Your assignment:
Look for the string "СУИТШЪРТ" in the data below, and copy each line that holds it.

--- Dataset records ---

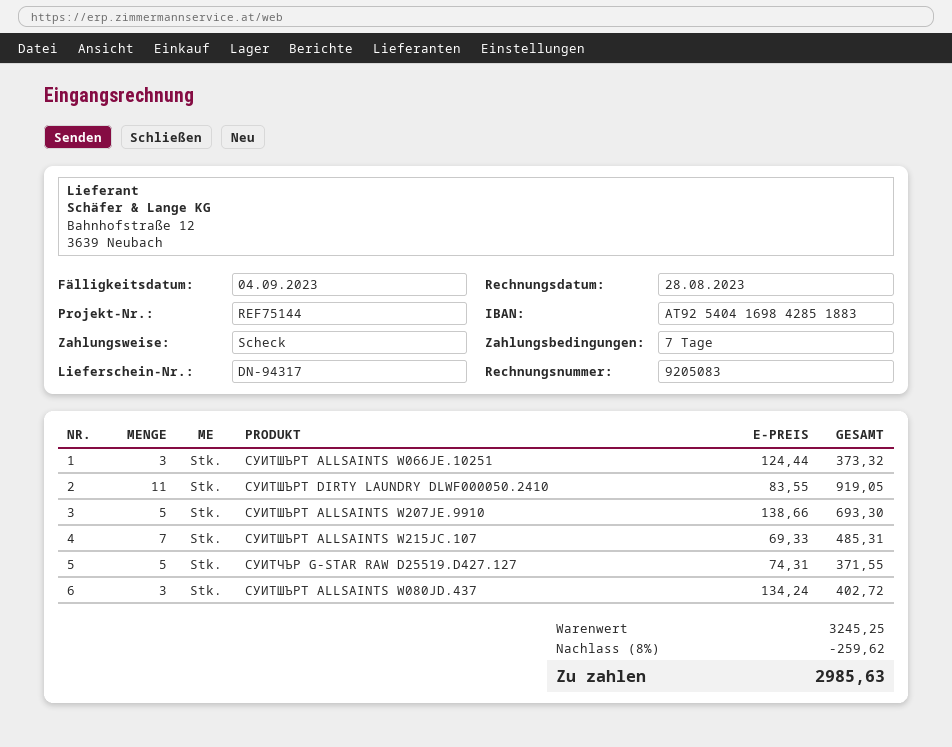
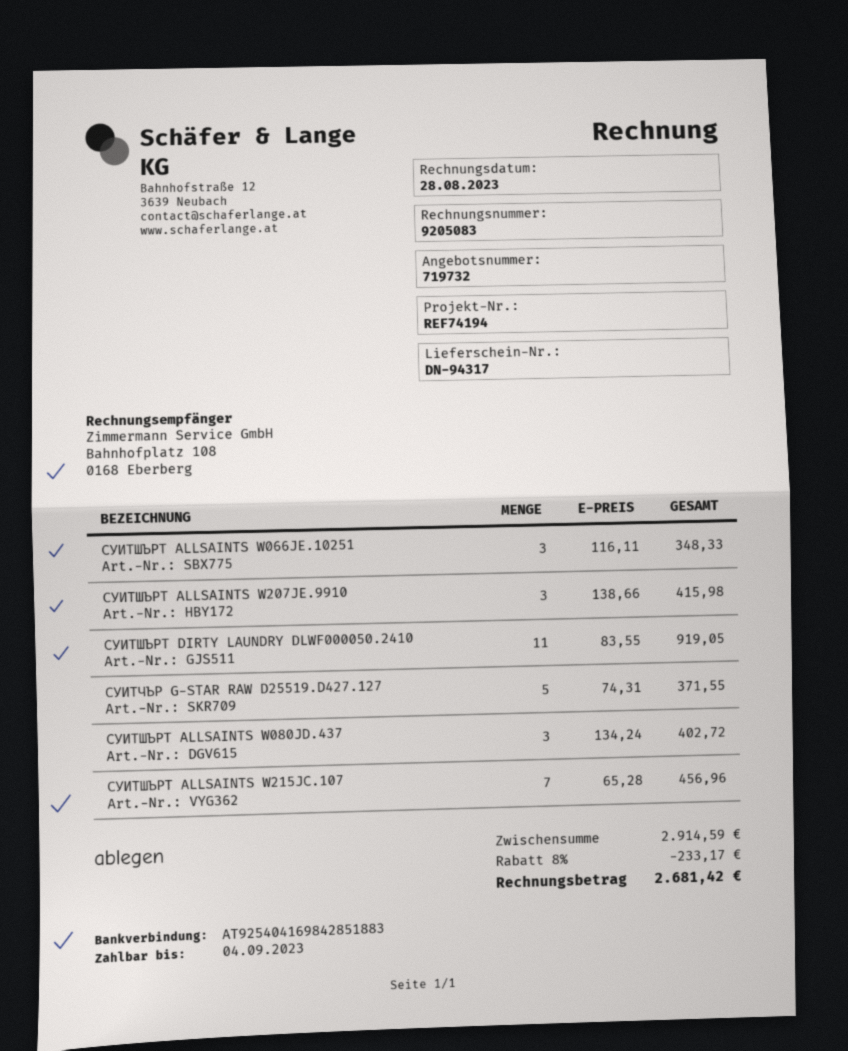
reference: REF75144 -> REF74194
СУИТШЪРТ ALLSAINTS W066JE.10251: 3 x 124.44 = 373.32 -> 3 x 116.11 = 348.33
СУИТШЪРТ ALLSAINTS W207JE.9910: 5 x 138.66 = 693.30 -> 3 x 138.66 = 415.98
СУИТШЪРТ ALLSAINTS W215JC.107: 7 x 69.33 = 485.31 -> 7 x 65.28 = 456.96
subtotal: 3245.25 -> 2914.59
discount: 8% = 259.62 -> 8% = 233.17
total: 2985.63 -> 2681.42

---

Exercise output:
СУИТШЪРТ ALLSAINTS W066JE.10251: 3 x 124.44 = 373.32 -> 3 x 116.11 = 348.33
СУИТШЪРТ ALLSAINTS W207JE.9910: 5 x 138.66 = 693.30 -> 3 x 138.66 = 415.98
СУИТШЪРТ ALLSAINTS W215JC.107: 7 x 69.33 = 485.31 -> 7 x 65.28 = 456.96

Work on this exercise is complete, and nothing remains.